* [What you will do]
Leave the pictures out, and transcribe the material below exactly from the line with "html: <div>Hover Note" to the line with "<div>Playback Speed: 100%</div>", both lines included.

* [Listed entries]

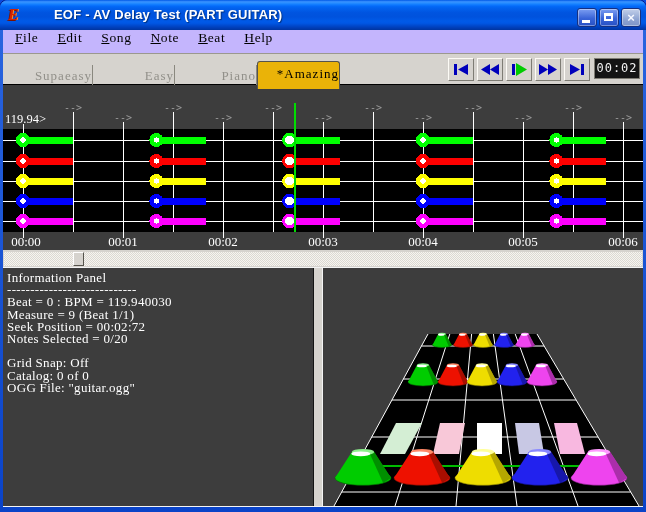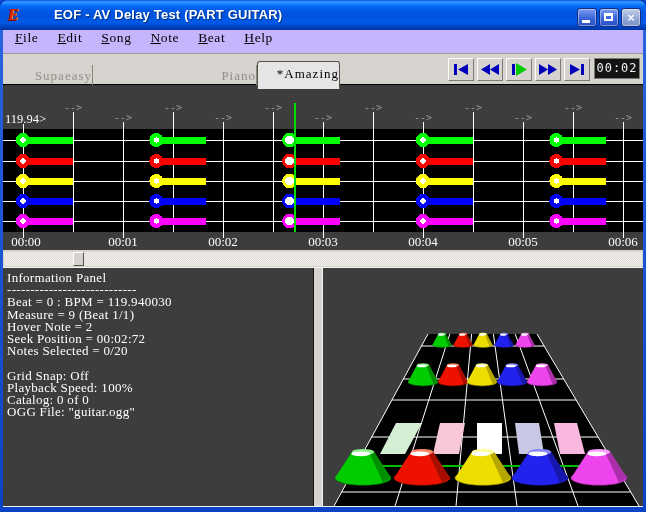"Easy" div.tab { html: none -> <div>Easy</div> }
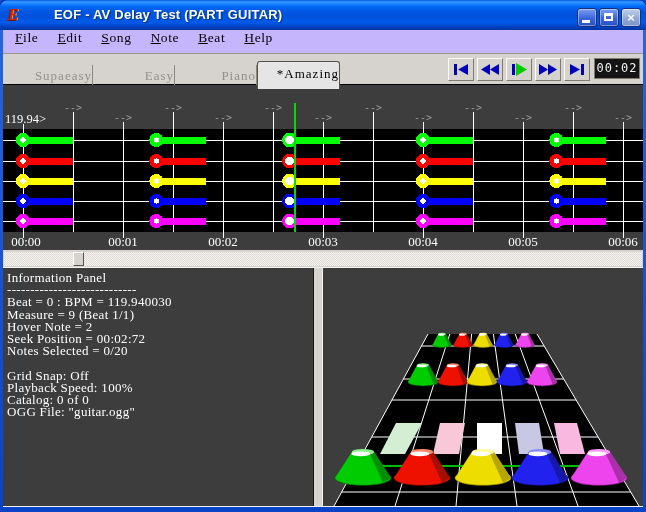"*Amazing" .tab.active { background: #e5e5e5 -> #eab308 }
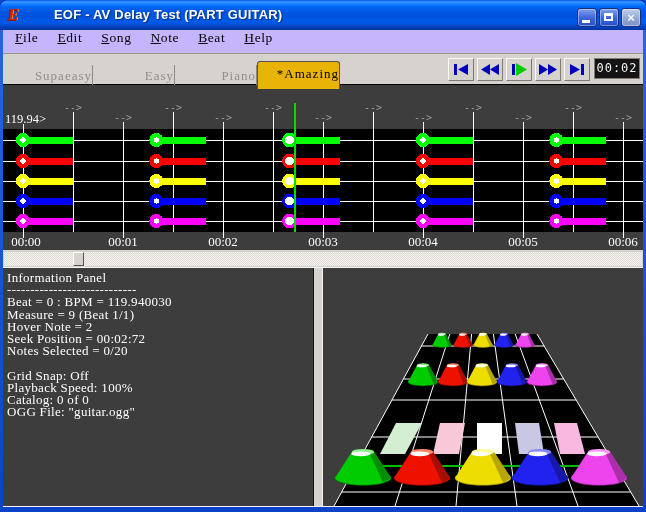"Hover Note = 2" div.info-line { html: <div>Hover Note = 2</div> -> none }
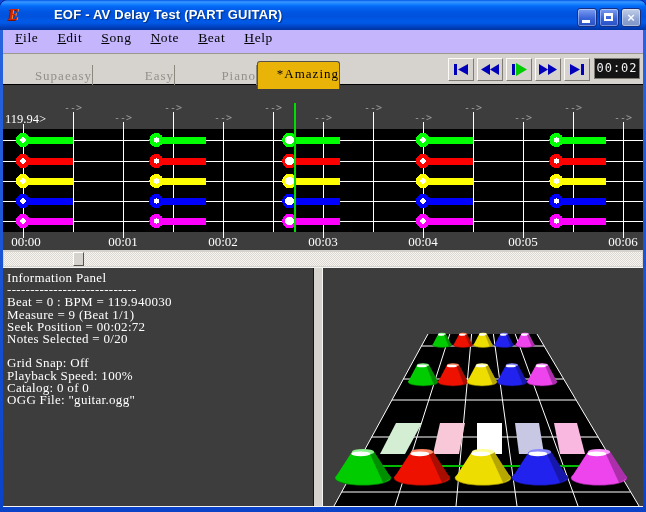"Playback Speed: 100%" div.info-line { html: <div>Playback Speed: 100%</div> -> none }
--
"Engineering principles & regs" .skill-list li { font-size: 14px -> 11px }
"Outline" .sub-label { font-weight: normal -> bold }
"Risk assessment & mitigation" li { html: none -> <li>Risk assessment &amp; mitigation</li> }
...
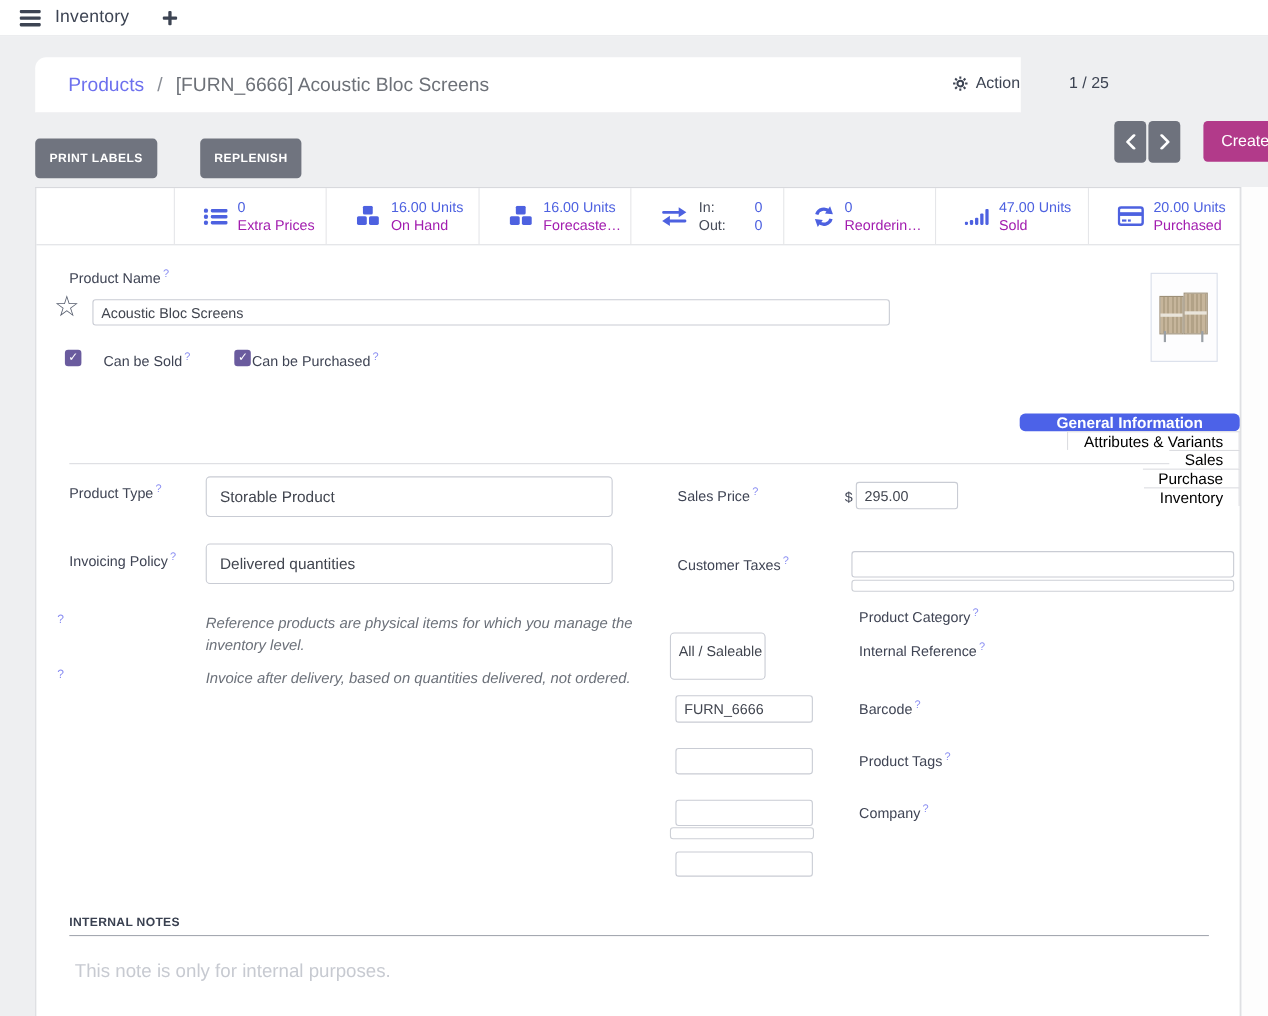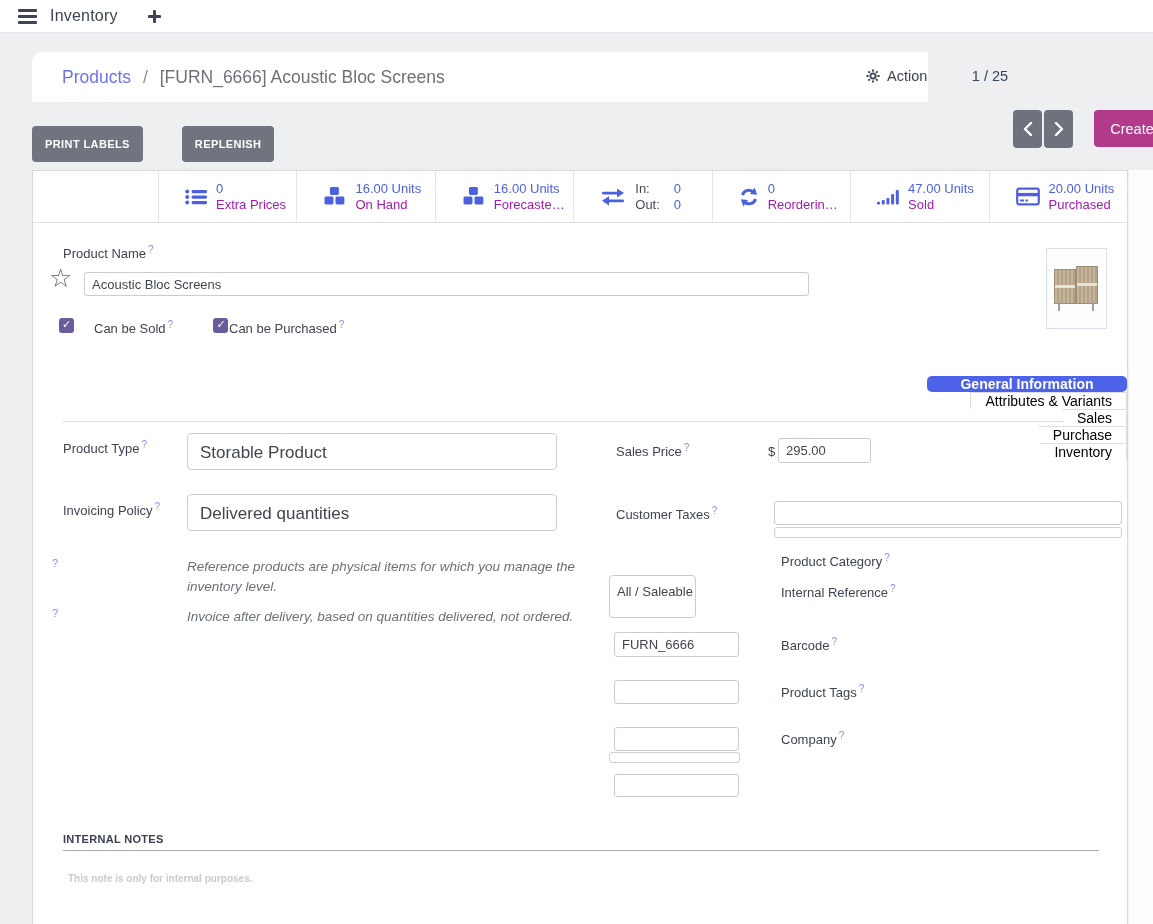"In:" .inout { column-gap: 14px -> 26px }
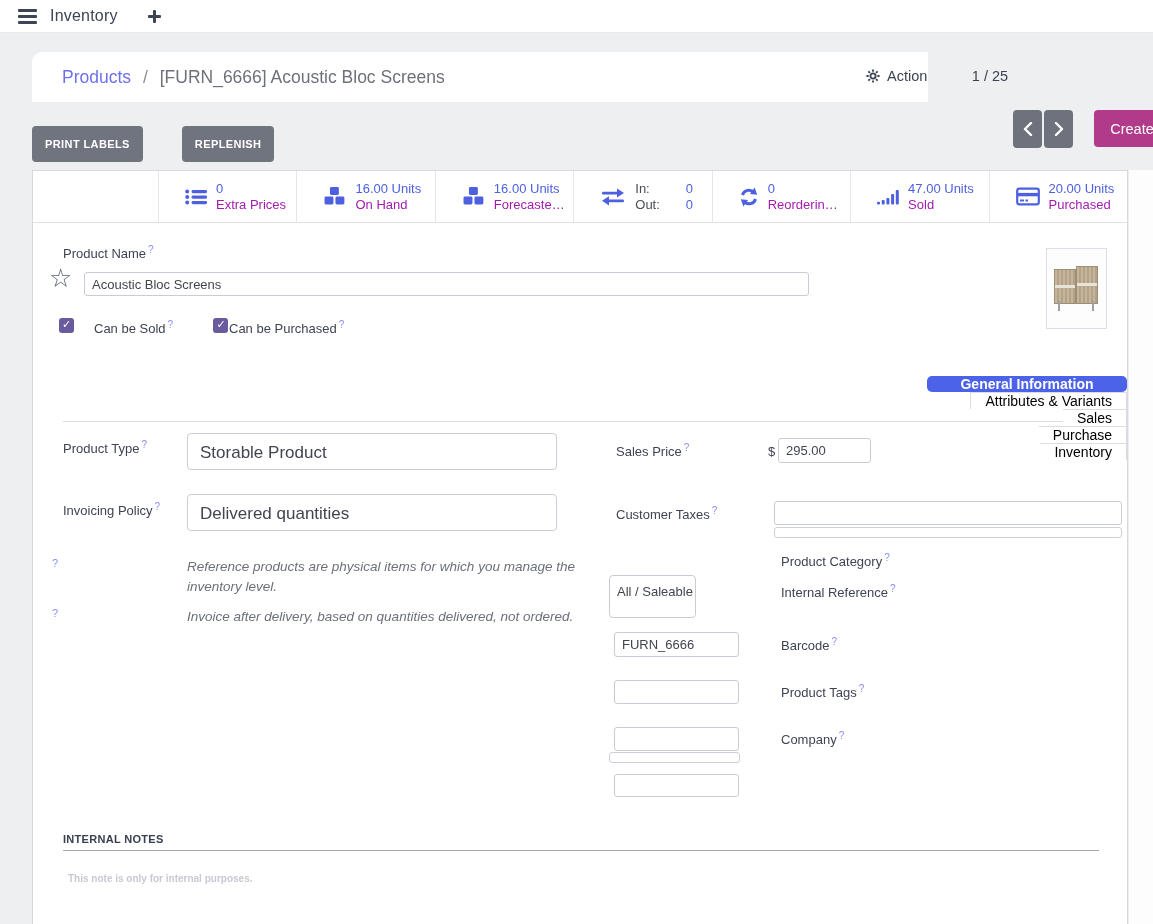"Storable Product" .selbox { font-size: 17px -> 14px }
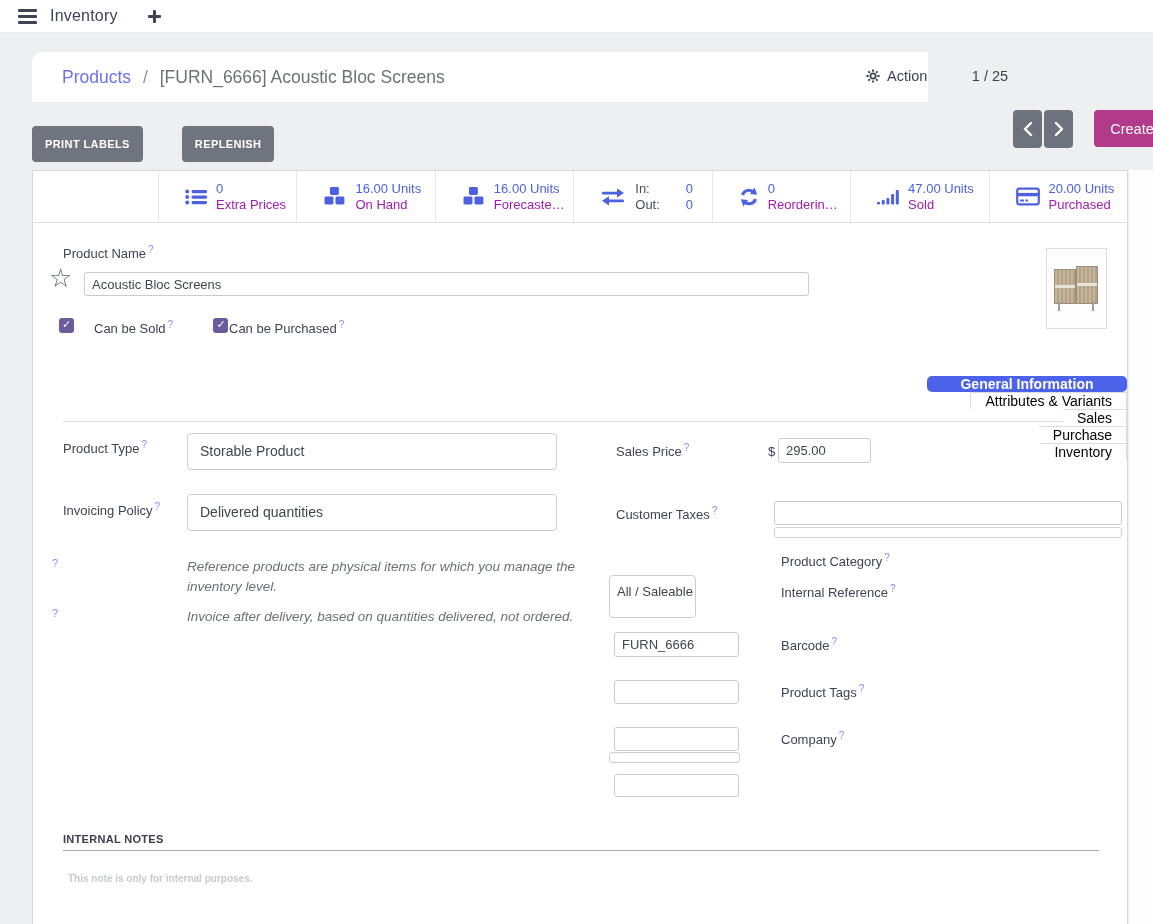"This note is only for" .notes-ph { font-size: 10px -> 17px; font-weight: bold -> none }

* [Result of the task]
"Hover Note = 2" div.info-line { html: <div>Hover Note = 2</div> -> none }
"Playback Speed: 100%" div.info-line { html: <div>Playback Speed: 100%</div> -> none }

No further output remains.